▶ PROBLEM REQUIREMENTS
Nothing but the lines from the one containing "subtotal: 4167.21 -> 6353.22" to the end of the records below should be output, each exactly as written.

Top of DATA PROVIDED

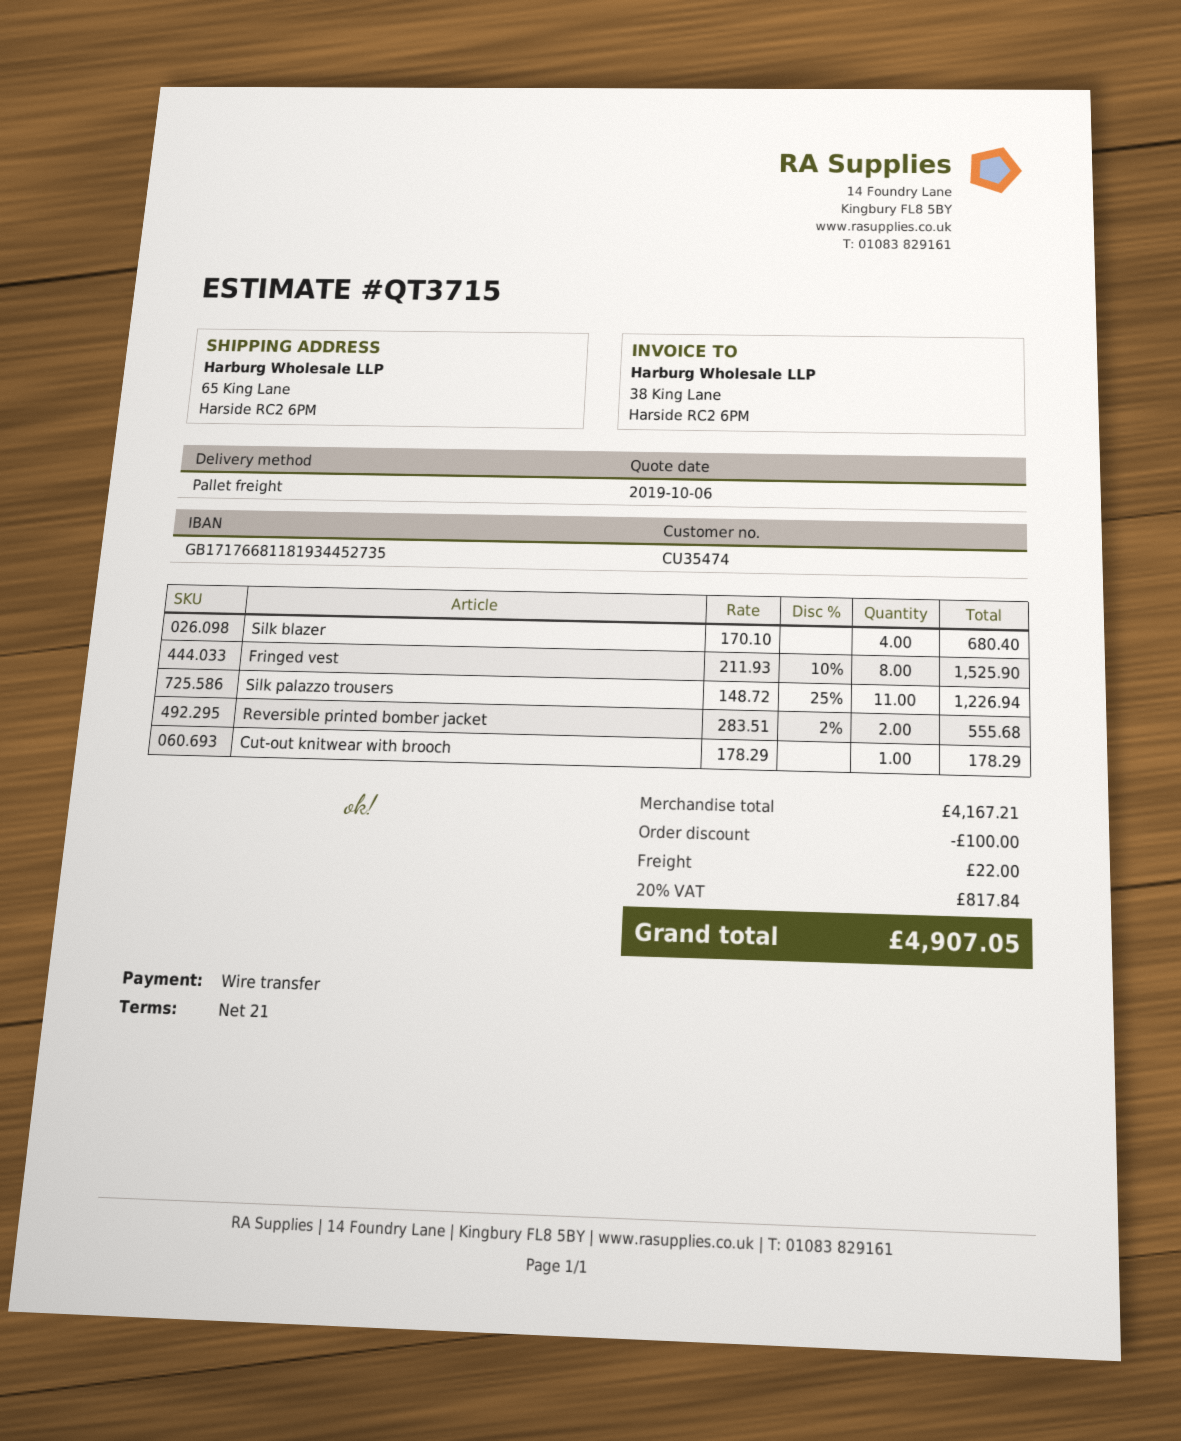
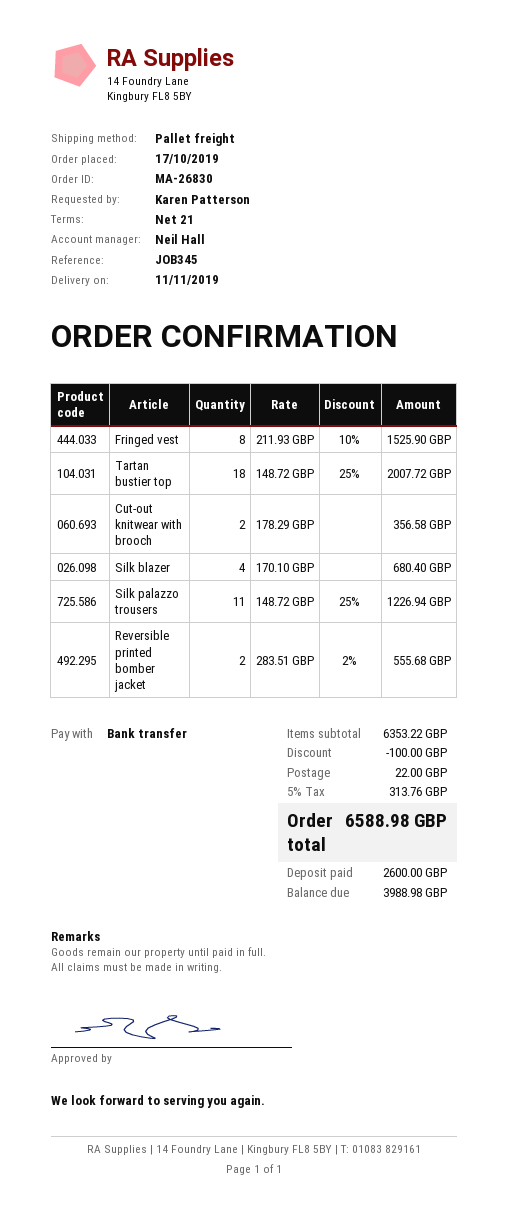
Cut-out knitwear with brooch: 1 x 178.29 = 178.29 -> 2 x 178.29 = 356.58
Tartan bustier top: none -> 18 x 148.72 - 25% = 2007.72
subtotal: 4167.21 -> 6353.22
tax: 20% = 817.84 -> 5% = 313.76
total: 4907.05 -> 6588.98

Bottom of DATA PROVIDED

▶ TASK SOLUTION
subtotal: 4167.21 -> 6353.22
tax: 20% = 817.84 -> 5% = 313.76
total: 4907.05 -> 6588.98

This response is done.